I kept working with an ExternalTransformRegistrar solution (although if
there's an easier way, I'm all ears), and I have Java code that builds, and
a Python connector that tries to use it.

My current issue is that the expansion service that's started up doesn't
find my transform using the URN provided:
RuntimeError: java.lang.UnsupportedOperationException: Unknown urn:
beam:external:CAMUS:bigtable_read:v1

And I can see that my transform wasn't registered:

INFO:apache_beam.utils.subprocess_server:b'INFO: Registering external
transforms: [beam:transform:org.apache.beam:pubsub_read:v1,
beam:transform:org.apache.beam:pubsub_write:v1,
beam:transform:org.apache.beam:pubsublite_write:v1,
beam:transform:org.apache.beam:pubsublite_read:v1,
beam:transform:org.apache.beam:spanner_insert:v1,
beam:transform:org.apache.beam:spanner_update:v1,
beam:transform:org.apache.beam:spanner_replace:v1,
beam:transform:org.apache.beam:spanner_insert_or_update:v1,
beam:transform:org.apache.beam:spanner_delete:v1,
beam:transform:org.apache.beam:spanner_read:v1,
beam:transform:org.apache.beam:schemaio_bigquery_read:v1,
beam:transform:org.apache.beam:schemaio_bigquery_write:v1,
beam:transform:org.apache.beam:schemaio_datastoreV1_read:v1,
beam:transform:org.apache.beam:schemaio_datastoreV1_write:v1,
beam:transform:org.apache.beam:schemaio_pubsub_read:v1,
beam:transform:org.apache.beam:schemaio_pubsub_write:v1,
beam:transform:org.apache.beam:schemaio_jdbc_read:v1,
beam:transform:org.apache.beam:schemaio_jdbc_write:v1,
beam:transform:org.apache.beam:schemaio_avro_read:v1,
beam:transform:org.apache.beam:schemaio_avro_write:v1,
beam:external:java:generate_sequence:v1]'

I'm creating the expansion service in code like this:

        expansion_service = BeamJarExpansionService(


'sdks:java:io:google-cloud-platform:expansion-service:shadowJar',

                            extra_args=["{{PORT}}",
'--javaClassLookupAllowlistFile=*'],

                            classpath=[
"/home/builder/xlang/bando/bazel-bin/bigtable/libjava_hbase.jar"])
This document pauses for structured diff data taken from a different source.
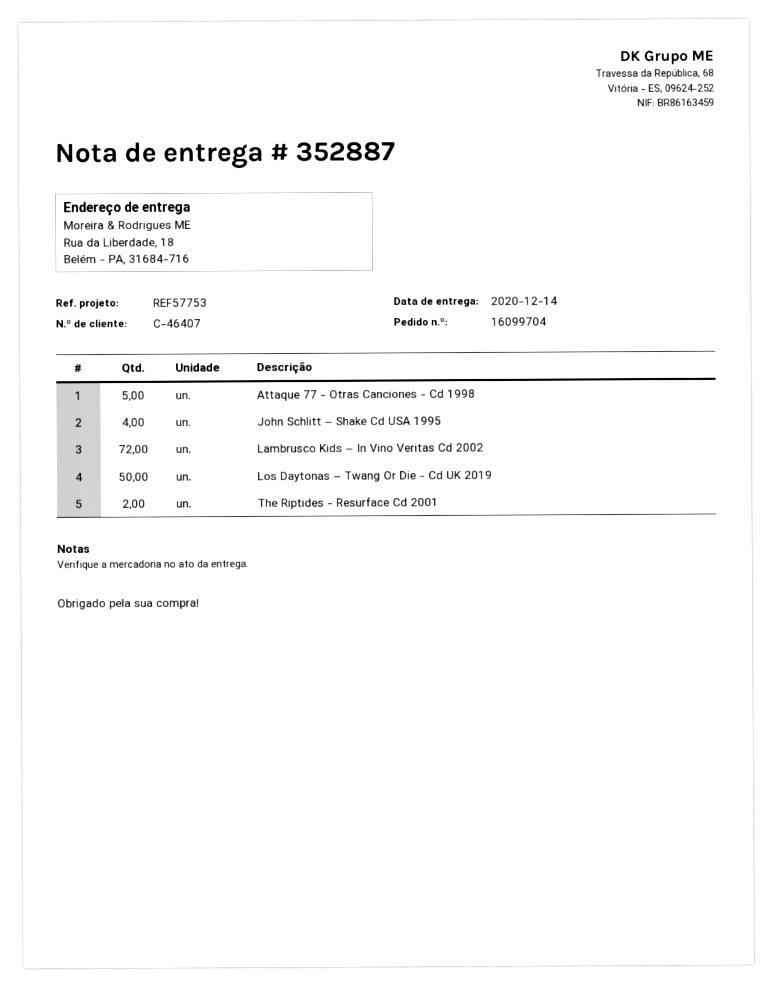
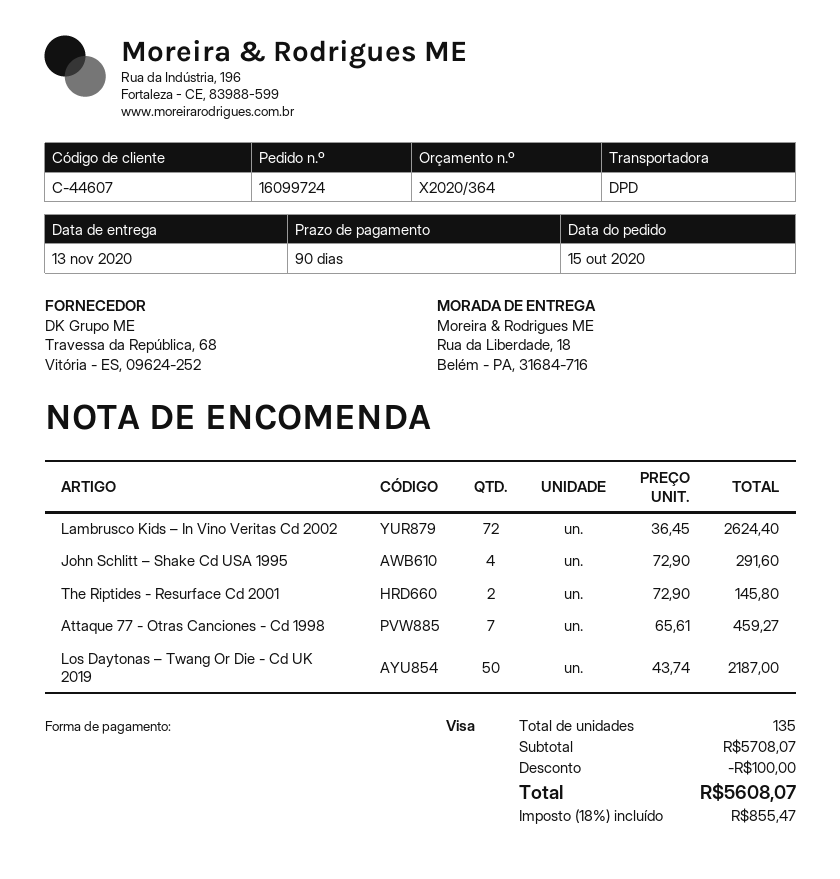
order number: 16099704 -> 16099724
delivery date: 2020-12-14 -> 2020-11-13
customer number: C-46407 -> C-44607
Attaque 77 - Otras Canciones - Cd 1998: 5 -> 7

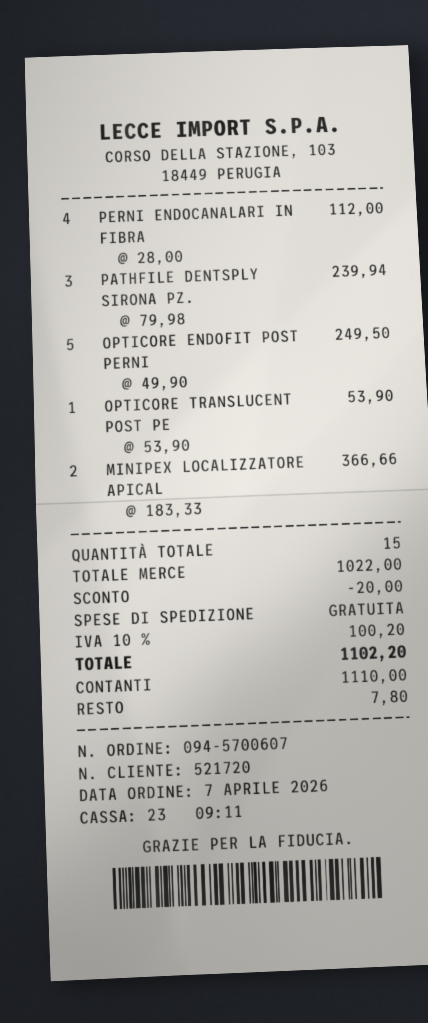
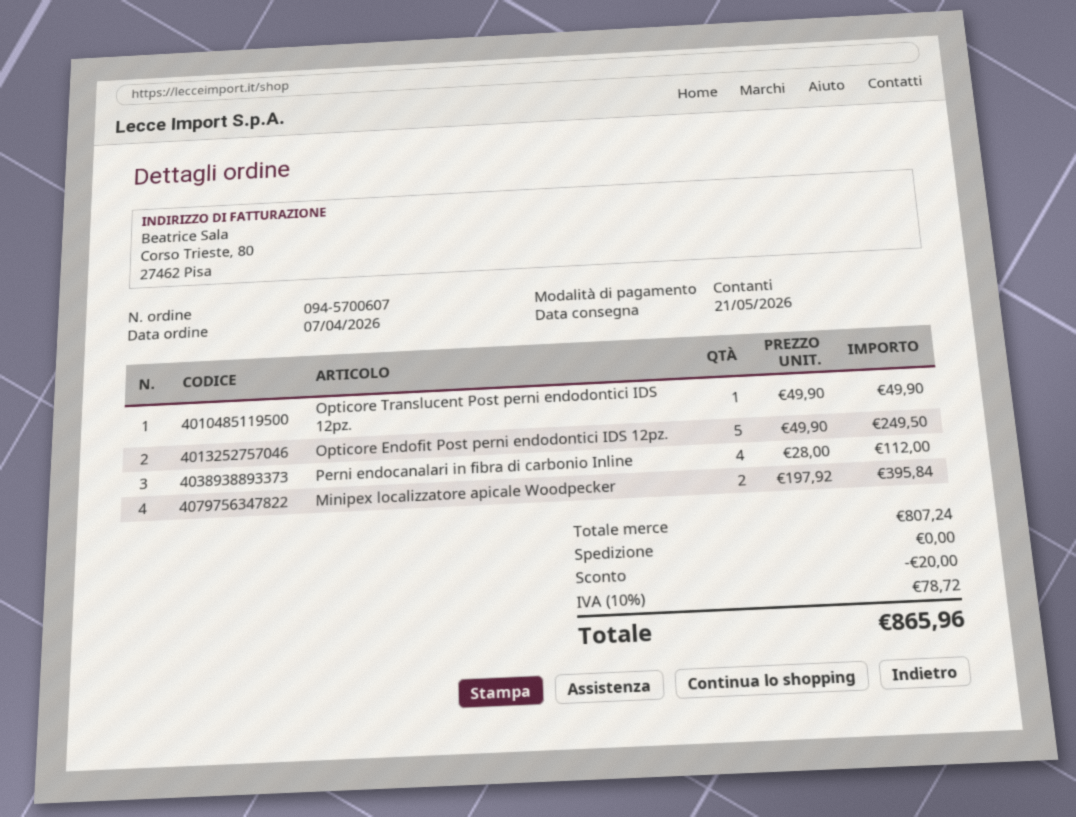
PATHFILE DENTSPLY SIRONA PZ.: 3 x 79.98 = 239.94 -> none
OPTICORE TRANSLUCENT POST PE: 1 x 53.90 = 53.90 -> 1 x 49.90 = 49.90
MINIPEX LOCALIZZATORE APICAL: 2 x 183.33 = 366.66 -> 2 x 197.92 = 395.84
subtotal: 1022.00 -> 807.24
tax: 10% = 100.20 -> 10% = 78.72
total: 1102.20 -> 865.96

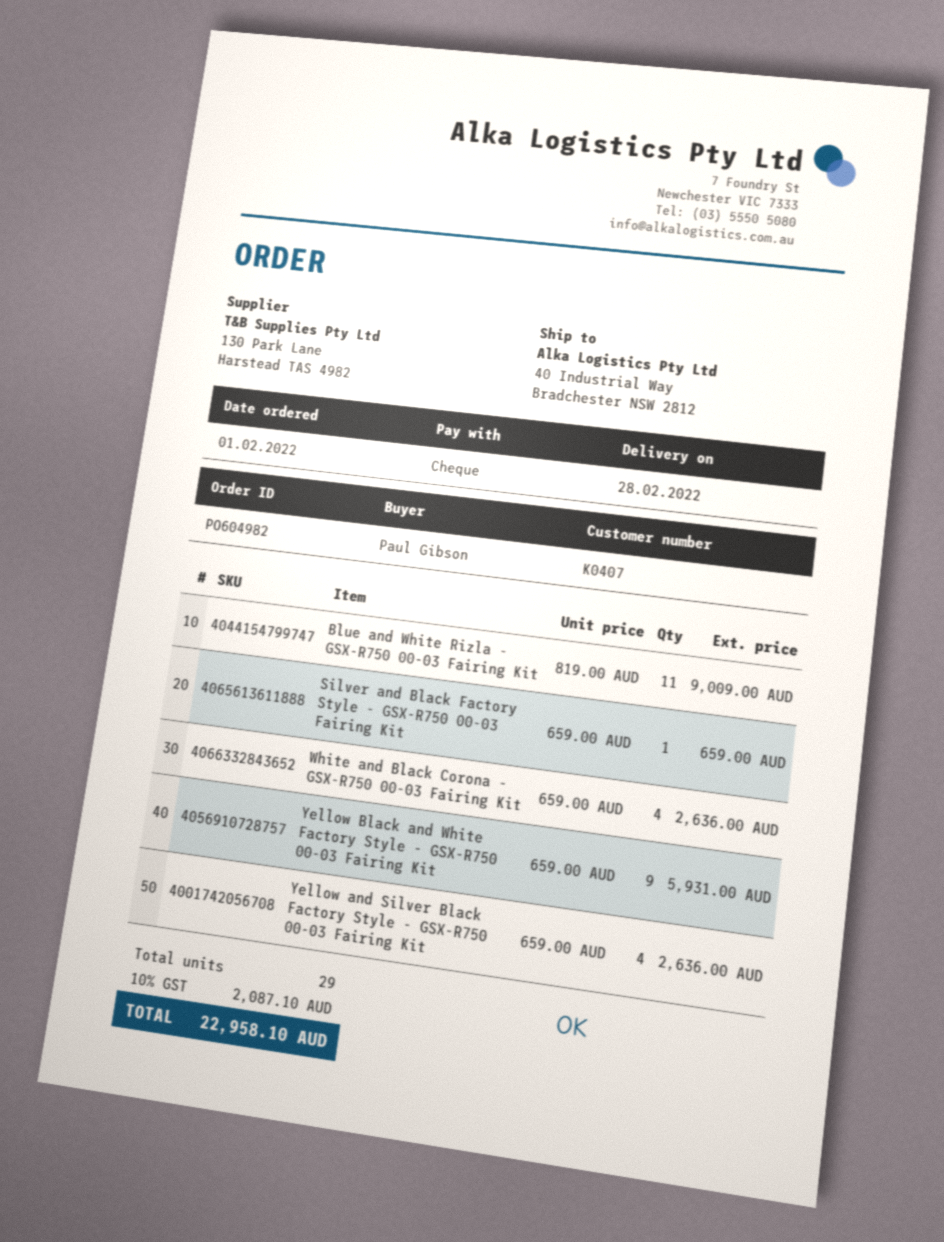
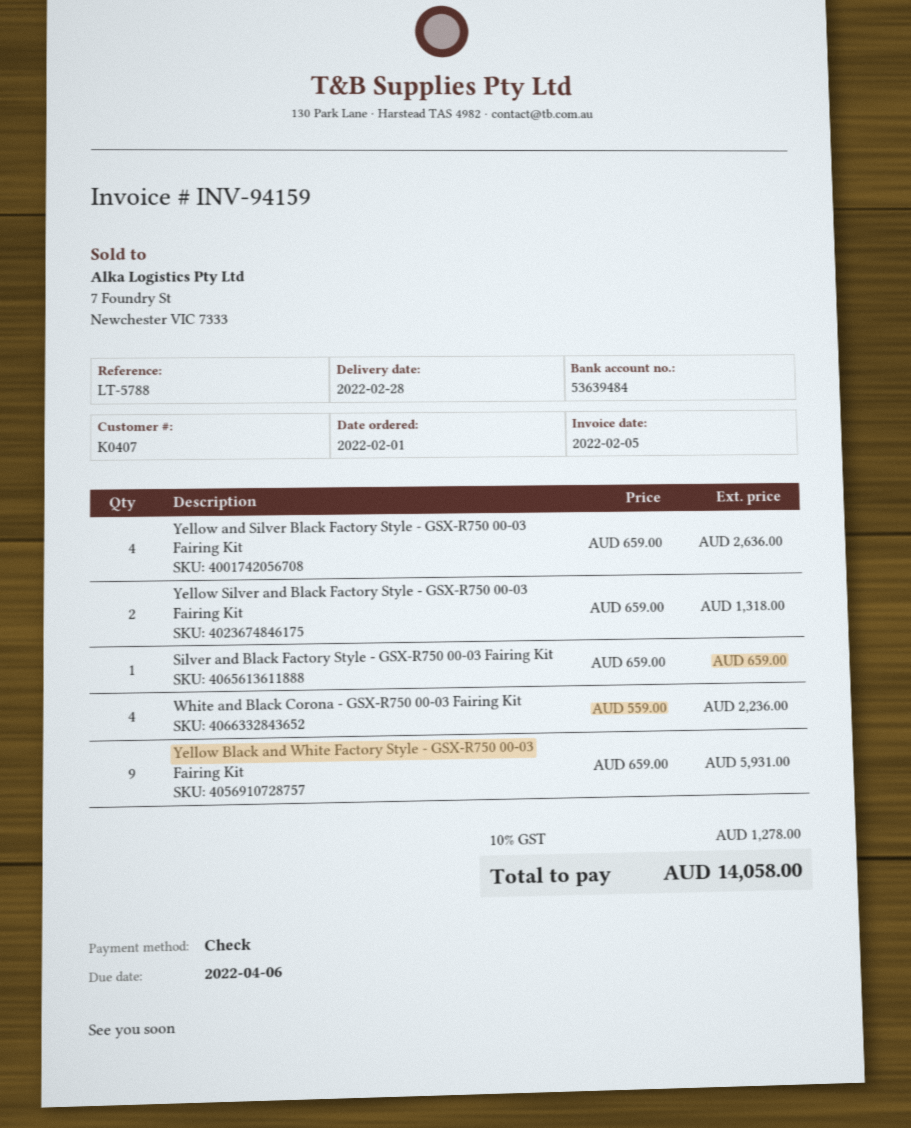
Blue and White Rizla - GSX-R750 00-03 Fairing Kit: 11 x 819.00 = 9009.00 -> none
White and Black Corona - GSX-R750 00-03 Fairing Kit: 4 x 659.00 = 2636.00 -> 4 x 559.00 = 2236.00
Yellow Silver and Black Factory Style - GSX-R750 00-03 Fairing Kit: none -> 2 x 659.00 = 1318.00
tax: 10% = 2087.10 -> 10% = 1278.00
total: 22958.10 -> 14058.00

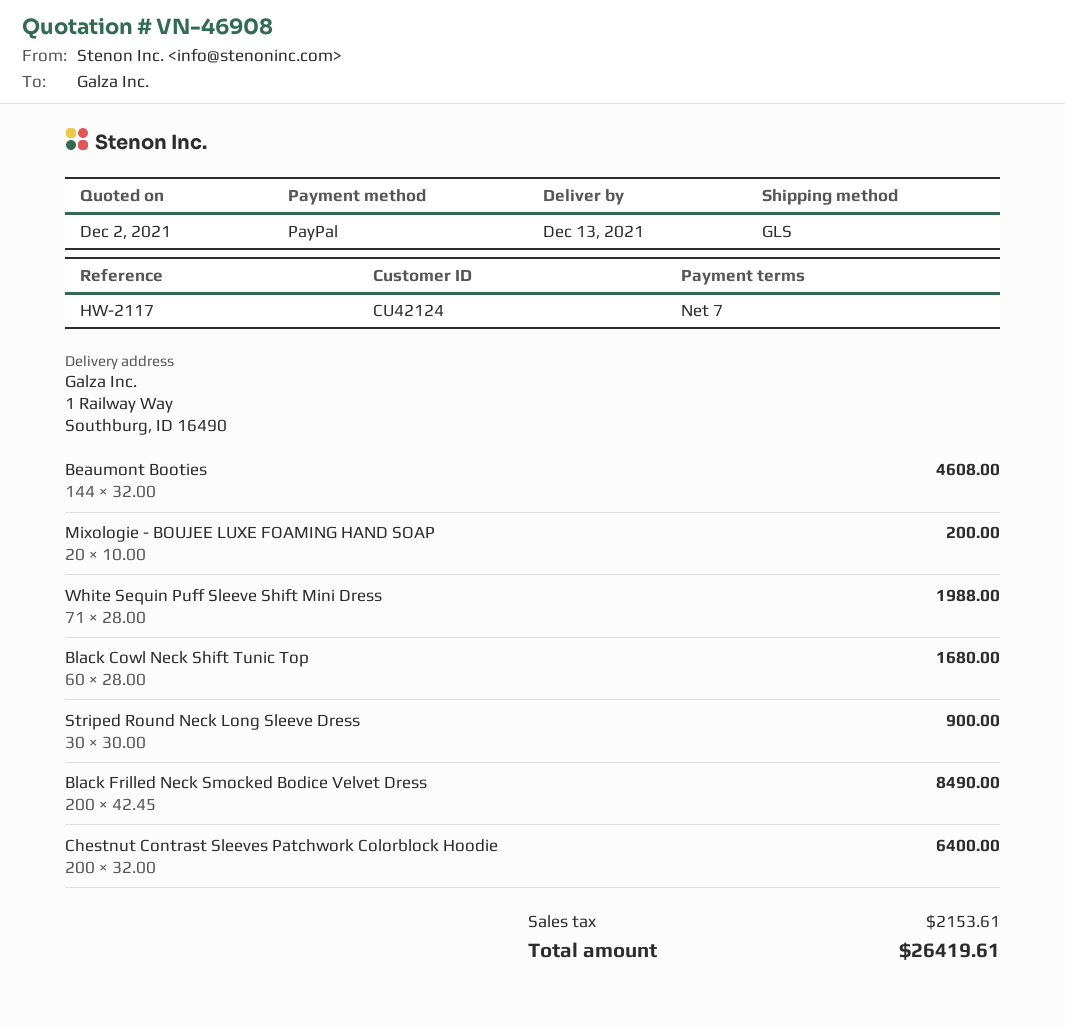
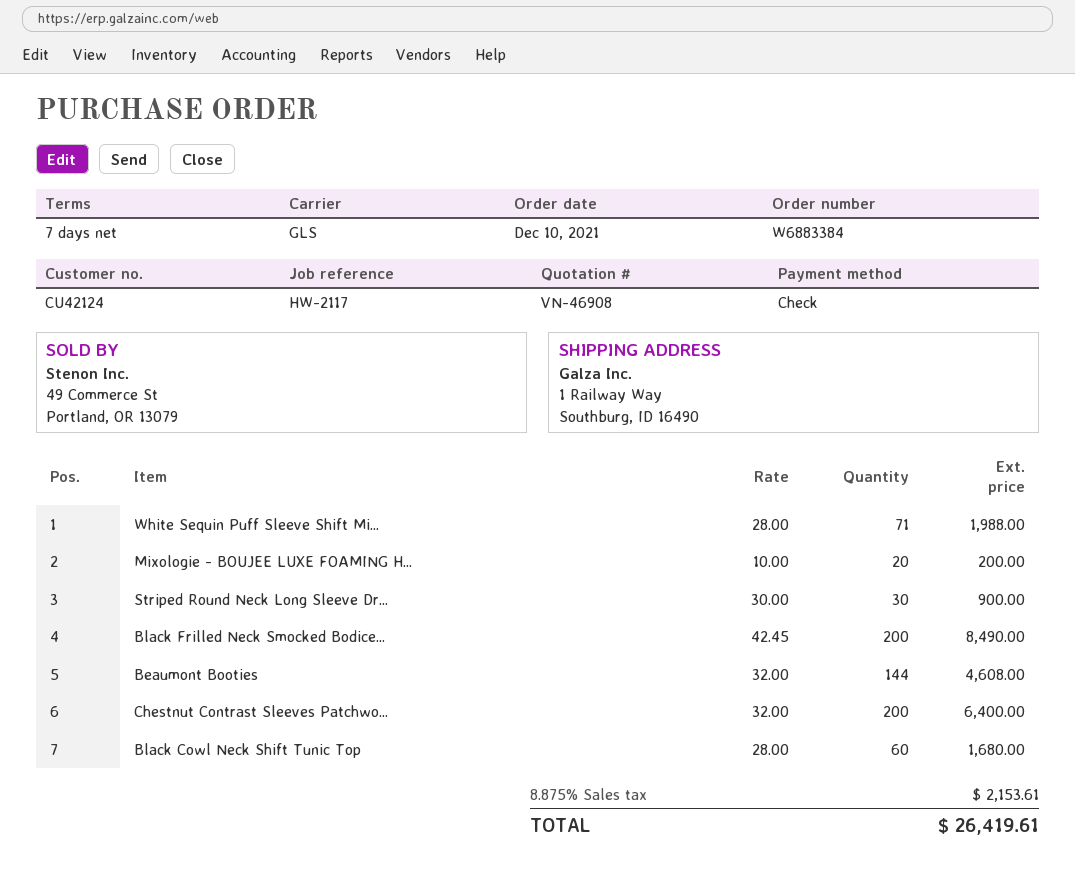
payment method: PayPal -> cheque

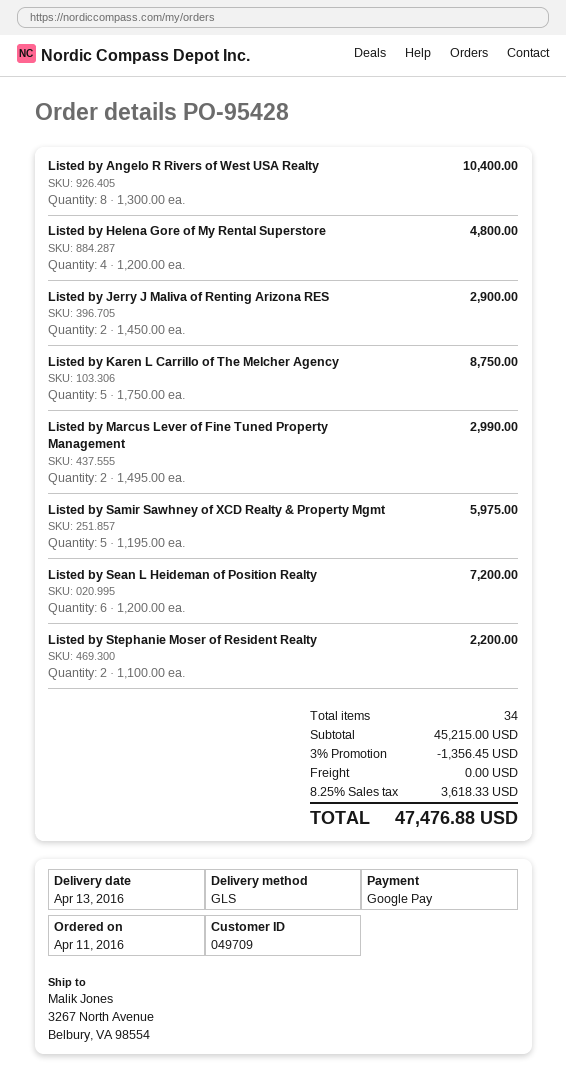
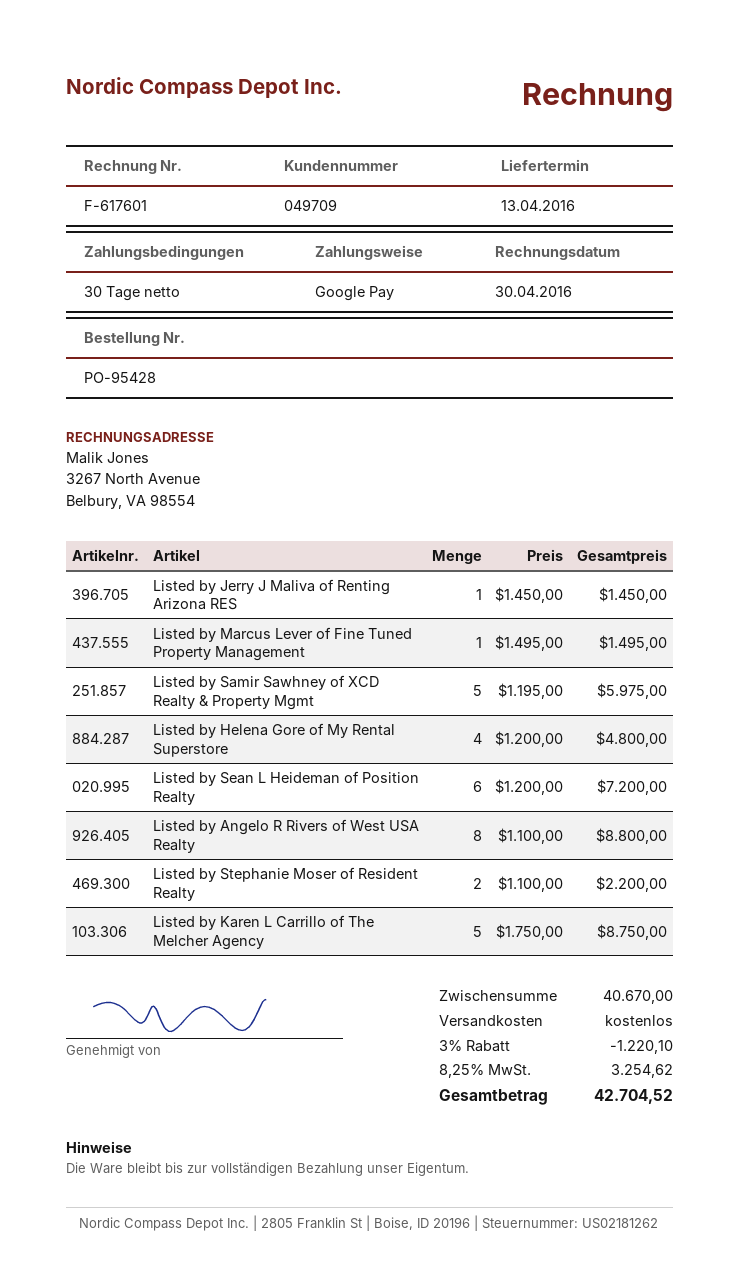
Listed by Angelo R Rivers of West USA Realty: 8 x 1300.00 = 10400.00 -> 8 x 1100.00 = 8800.00
Listed by Jerry J Maliva of Renting Arizona RES: 2 x 1450.00 = 2900.00 -> 1 x 1450.00 = 1450.00
Listed by Marcus Lever of Fine Tuned Property Management: 2 x 1495.00 = 2990.00 -> 1 x 1495.00 = 1495.00
subtotal: 45215.00 -> 40670.00
discount: 3% = 1356.45 -> 3% = 1220.10
tax: 8.25% = 3618.33 -> 8.25% = 3254.62
total: 47476.88 -> 42704.52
where libjava_hbase.jar was built by Bazel and contains my code:

$ jar tf libjava_hbase.jar

META-INF/

META-INF/MANIFEST.MF

energy/

energy/camus/

energy/camus/beam/

energy/camus/beam/BigtableRegistrar$BigtableReadBuilder$Configuration.class

energy/camus/beam/BigtableRegistrar$BigtableReadBuilder.class

energy/camus/beam/BigtableRegistrar$CrossLanguageConfiguration.class

energy/camus/beam/BigtableRegistrar.class

The relevant part of my code that does the registration looks like this:

@AutoService(ExternalTransformRegistrar.class)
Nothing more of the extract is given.